Getting a head start

Paul McAnally looked around after his first year as Lind-Ritzville/Sprague coach and realized he would face a problem for the 2014 season.

“We were going to have four or five girls back from (2013), so the only way we could have a team is to allow eighth-graders to play,” McAnally said. “It was a tough decision, but we had to do it to salvage a varsity program.”

The Broncos have seven eighth-graders on their roster, including six who could start at any given time. The list includes LRS’ top pitcher, Emma Aldrich, and the team’s top three hitters – Alarah Pierce-Pulliam, .350, who bats for eighth-grade first baseman Alisha Baker; second baseman Tessa O’Brien, .348; and outfielder Emily Rosen, .346.

The other eighth-graders are outfielder Laurel Hayes, who is hitting .304, and Hailey Roderick.

Their junior high team finished 10-0 last year.
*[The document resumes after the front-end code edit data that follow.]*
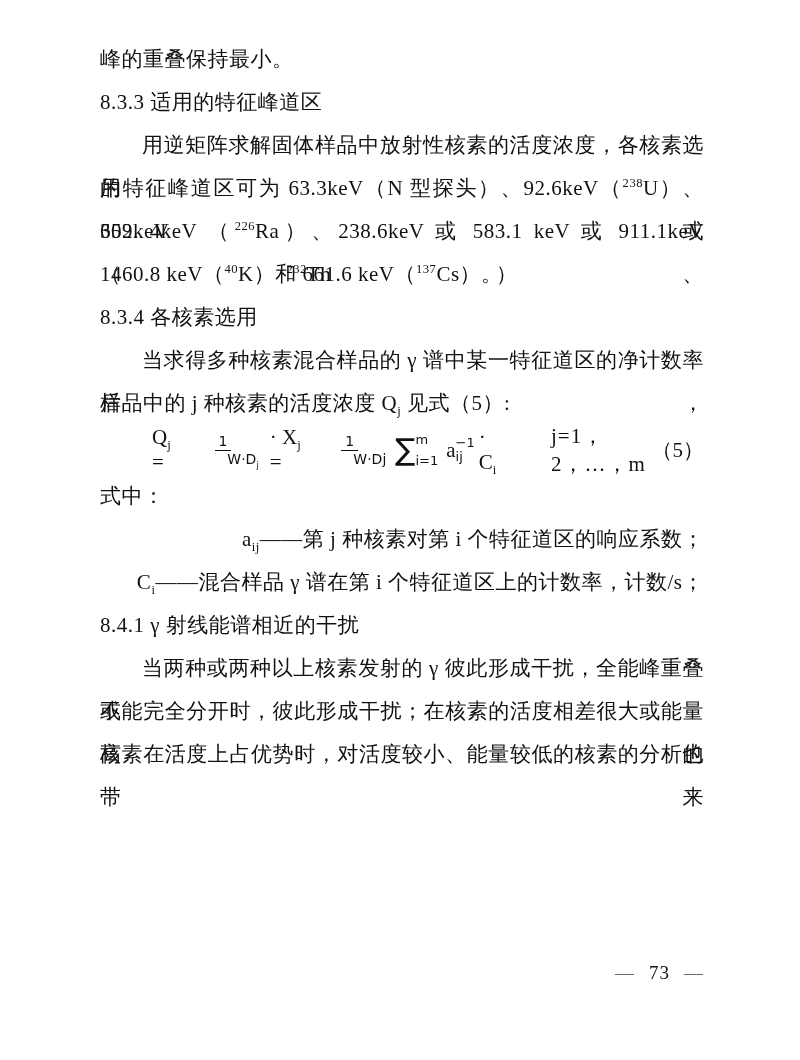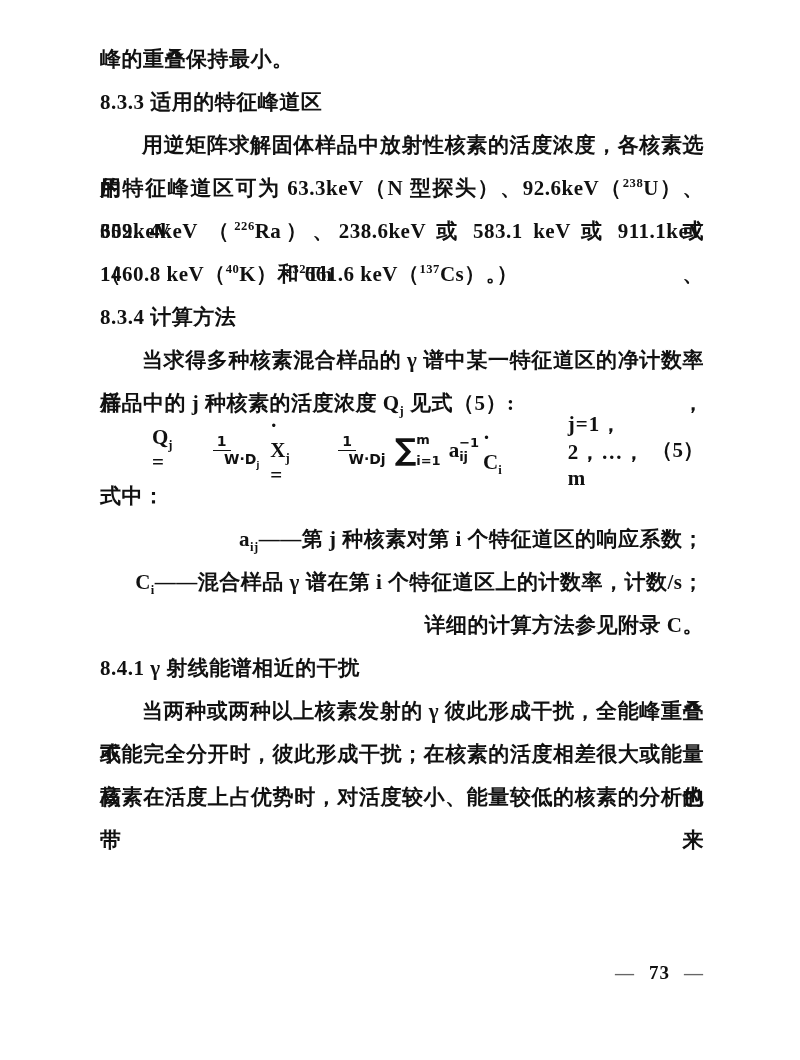"峰的重叠保持最小。" * { font-weight: bold -> none }
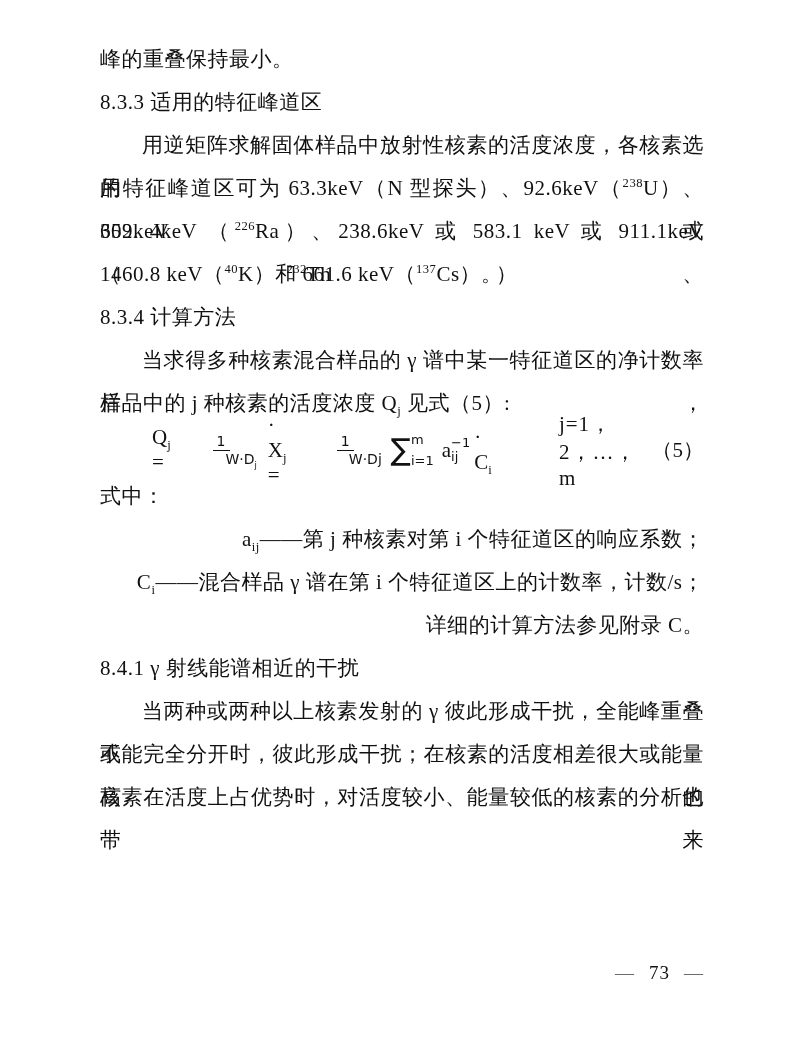"8.3.4 计算方法" div.line { text: 计算方法 -> 各核素选用 }
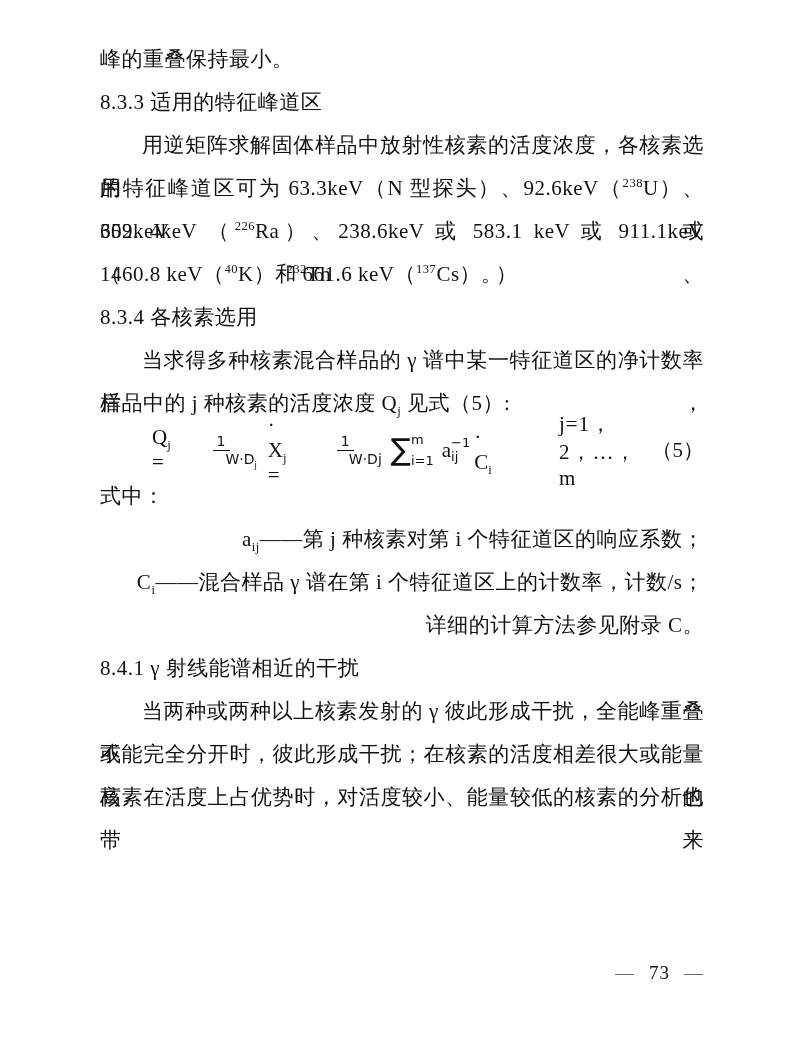"j=1，2，…，m" .f-range { margin-left: 62px -> 48px }
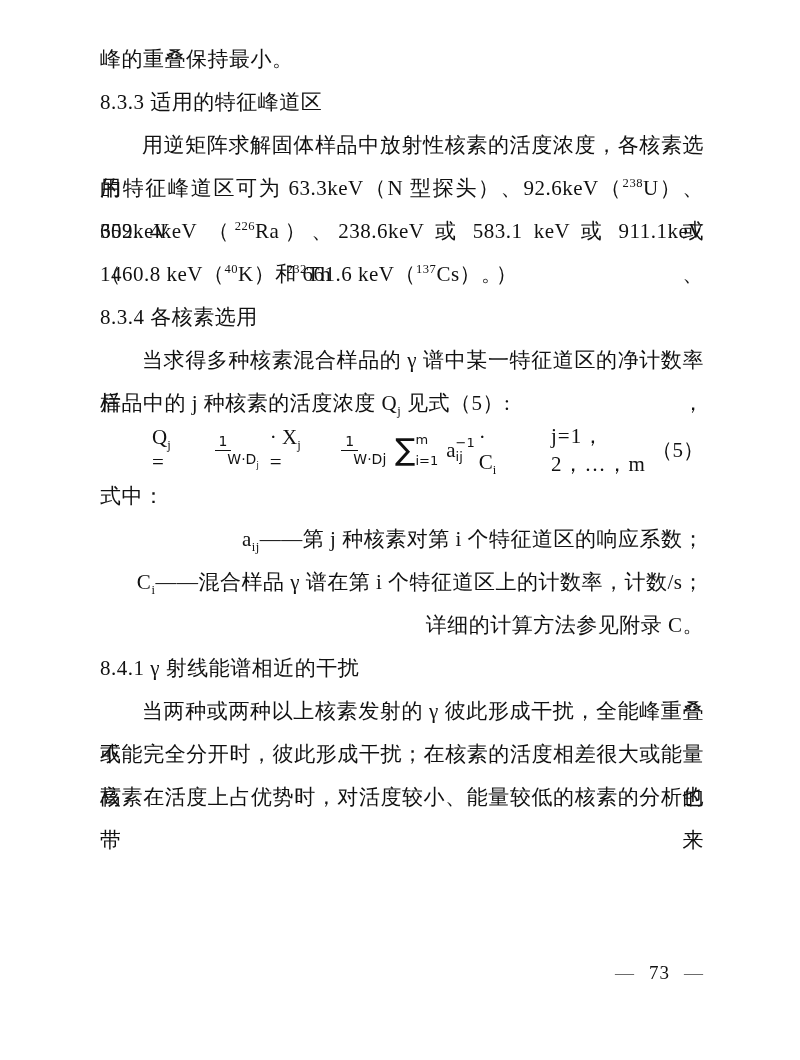"详细的计算方法参见附录 C。" div.line { html: <div>详细的计算方法参见附录 C。</div> -> none }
McAnally said the young players improved by competing in a Medical Lake-area Little League.

“We provided the opportunity and these girls stuck together,” McAnally said.

This year’s Broncos are 7-7 overall and 4-6 in the Northeast 2B.

“We look at this as getting better, knowing that each year these girls will have another year of experience,” McAnally said.

Around the diamonds

A high-powered nonleague “doubleheader” took place in Coeur d’Alene last Saturday as Richland arrived to play single games against Lake City and CdA. Richland, which entered with a 10-0 record, dropped a 9-8, eight-inning game to Lake City (17-4) and posted a 3-0 win over CdA (15-3). Hannah Nelson and Dakota Wilson homered for Lake City, while Vanessa Shippy went 4 for 5 with two doubles and two runs. … Selkirk’s starting pitchers, Sayvanna Warren and Sierra Chantry, are both eighth-graders. The Rangers are 6-2 through Monday, good for third place in the Northeast 1B.